Even though the size difference may not seem all that significant, the couple’s new motor yacht feels a whole lot larger than the one it replaced. Recent design trends in the yachting industry have expanded interior space by widening beams (a boat’s width) and creating more usable square footage above the waterline with added decks or by enclosing more of the top decks. Those changes are allowing boats to feel more like second homes rather than indulgent toys with tiny kitchens, cramped guest quarters and limited storage. The Cophams again named their yacht, TÓ-KALÒN, which means highest beauty in Greek and is also the name of a Napa Valley vineyard. In addition to five bedrooms, it has 11 heads with large showers, loads of closet space, ample storage and two laundry rooms.
What makes the Horizon FD (Fast Displacement) series of yachts particularly attractive to buyers is that they don’t just offer cookie-cutter interior layouts. The Cophams took two trips to Taiwan during construction to meet with designers to address their every want and need. While their previous boat had three staterooms (a primary and two guest rooms), all below deck, the couple wanted a more user-friendly layout for the new model. “One of our main requirements was to have a main-floor [primary] bedroom, so that we didn’t have to go up and down the stairs,” Dave says. The clean-lined primary bedroom, located in the bow, has glass running the full length of the room’s walls. His-and-hers bathrooms—with a large shared shower between—are tucked fully forward.
Down below, the Cophams made room for four additional ensuite staterooms. The rooms allow the entire extended family to stay aboard during excursions, rather than having to draw straws to see who has to stay in a hotel. “That’s how this whole thing got started,” Cheryl says. “We wanted everyone in the family to be able to stay on board together.”

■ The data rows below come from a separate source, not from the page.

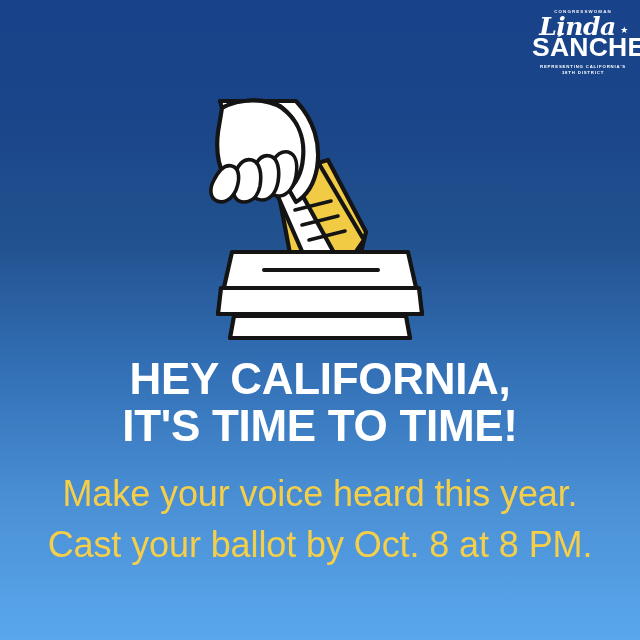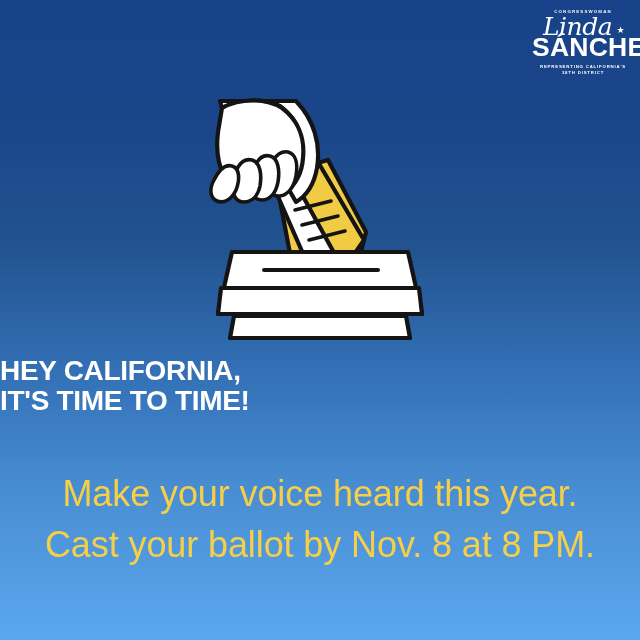"Linda" #logo .script { font-weight: normal -> bold }
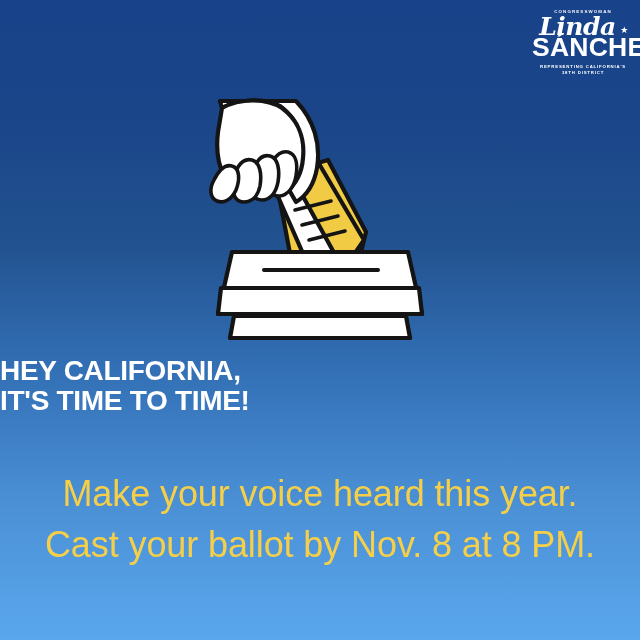"HEY CALIFORNIA," #headline { font-size: 28px -> 44px; text-align: none -> center }
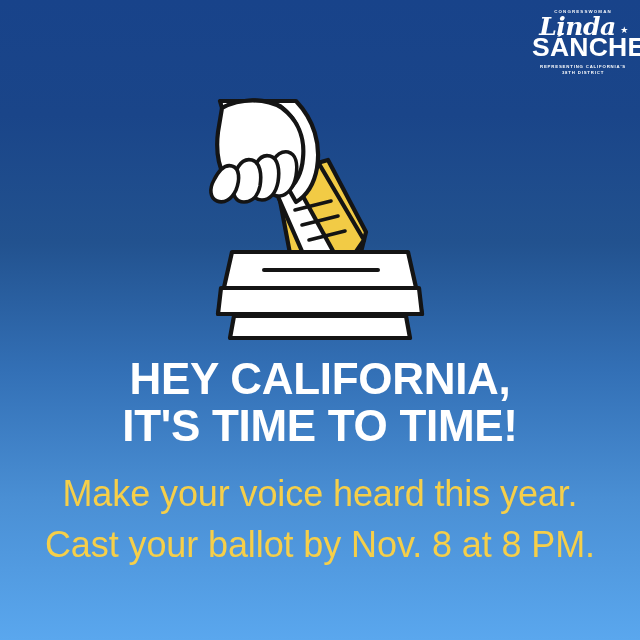"Cast your ballot by Nov." span.ln { text: Nov -> Oct }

The star of the main deck is the grand salon. Open concept by boating standards, it embraces neutral tones with oak flooring and beech walls. Contrasting zebra wood and dark wenge add definition, while counters are topped with Cambria quartz. The kitchen can be closed off from the rest of the living space with the touch of a button—a privacy wall of carved, mirrored glass slides down if kitchen activity interrupts conversation in the salon. “When we travel we take a fourth—and sometimes a fifth—crew [member], and they absolutely love the galley,” Cheryl says. “We have two refrigerators and two freezers. It’s laid out very well.” A breakfast bar sits adjacent to the galley for a casual dining space.
Guests can also gather for meals at the other end of the salon, where an expandable round dining table is nestled by a semicircle of smoked-glass sliding doors and matching ceiling detail, which adds glamour, balancing the clean, transitional lines. Just through the doors is an outdoor lounge area with access to the swim deck, which was shortened to keep the size in check. There’s also access to an upper deck, which is a veritable entertainment mecca, with more lounge space, a dining table for 12, a full bar, grilling station and more refrigeration. The Cophams even added a hot tub up there—a gorgeous spot to soak in the sights via the approximately 280-degree views. “We love it [on the upper deck],” Cheryl adds. “When we are underway, that’s where we are.”
Unlike the old-fashioned, traditional aesthetic that prevailed from the 1950s all the way through the early 2000s, TÒ-KALÒN is wrapped in large swaths of smoked glass, and the technological strides are just as evolved. The yacht holds 4,500 gallons of fuel, is outfitted with wastewater treatment equipment and makes its own water. All that means the Cophams can be at sea for as long as the wine holds out. Last we checked, the two wine refrigerators, which hold approximately 100 bottles, were fully stocked and ready to go.